Experiment, Fail, Learn, Repeat

Life is too exciting to just keep still!

Triggering analytics via Serverless Functions Part 2

This is a continuation of previous blog post.

To summarize the previous related blog post.

  • Too painful to have people respond and react to report generation and compilation
  • Too expensive to have machine lying around to pick up the slack and automate the reports; serverless solutions (pay on use) could be a useful model to use when running automated reports.
  • Scenario presented for example purposes: 3 reports generated which are to be compiled to a single report. Previously mentioned 3 reports would be processed on the condition when the data files are dropped into the storage buckets. Event generated from it would automatically run the report

Compilating reports

The next part of resolving our above mentioned situation (read previous blog post - part 1 for more details on this) is to compile the report. There are several ways to handle, each with their own advantages and drawbacks respectively. We would use the terms subreport to refer to reports for the initial set of reports that would then need to be compiled into a final report.
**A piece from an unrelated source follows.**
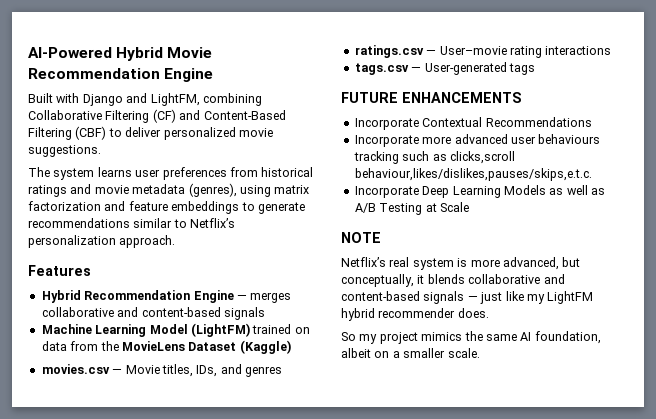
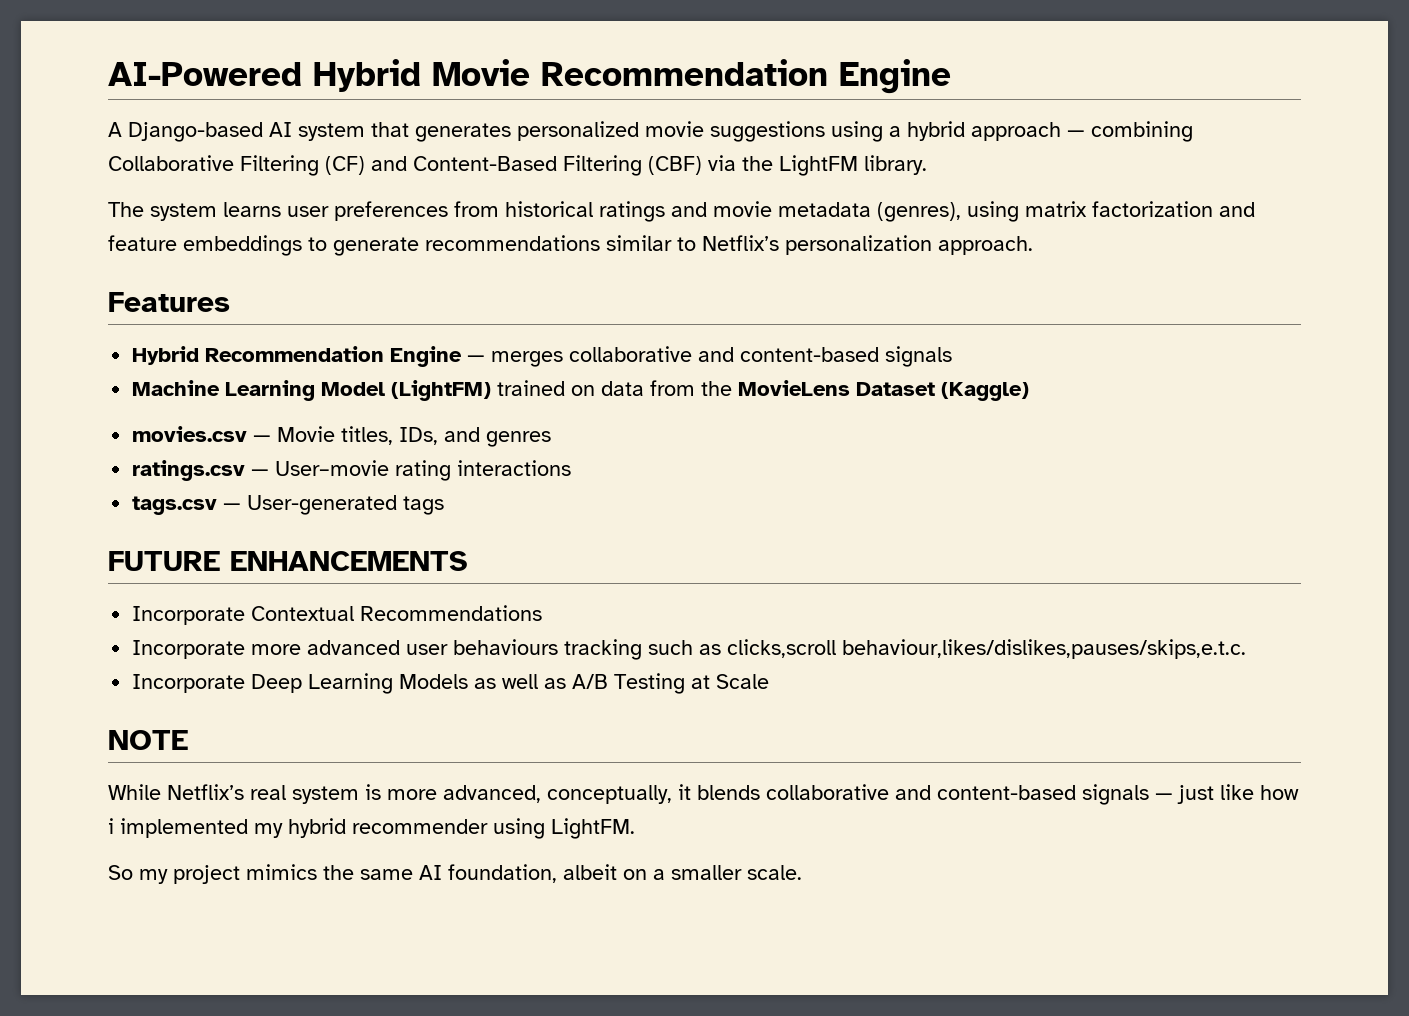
- Built with Django and LightFM, combining Collaborative Filtering (CF) and Content-Based Filtering (CBF) to deliver personalized movie suggestions.
+ A Django-based AI system that generates personalized movie suggestions using a hybrid approach — combining Collaborative Filtering (CF) and Content-Based Filtering (CBF) via the LightFM library.
- Netflix’s real system is more advanced, but conceptually, it blends collaborative and content-based signals — just like my LightFM hybrid recommender does.
+ While Netflix’s real system is more advanced, conceptually, it blends collaborative and content-based signals — just like how i implemented my hybrid recommender using LightFM.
These are just possible solutions; the combination of products that can be used to achieve the final goal of checking subreports and then compiling into the final report.

  • Solution 1: On each time when a subreport is submitted and a check is run, we would run the function which would check the subreport. Afterwhich, we would then save the info that we checked the subreport into some sort of data storage (database). On each hour, we would run another function that would check the database; once all the subreports are ready, we would then do the compilation of the reports and then, we would be done for the day.

    • Issue: We would probably need to rely on another service: Google Cloud Scheduler (just released) which would maintain the cron schedule. That would trigger the google cloud function to run an hourly basis to check
  • Solution 2: On each time when a subreport is submitted and a check is run, we would also run a check on the other subreports. Once they are all complete, we would then add a message on Google Pubsub. This would allow us to trigger another Google Cloud Function that would do the compilation of subreports which would then be used to generate the final report.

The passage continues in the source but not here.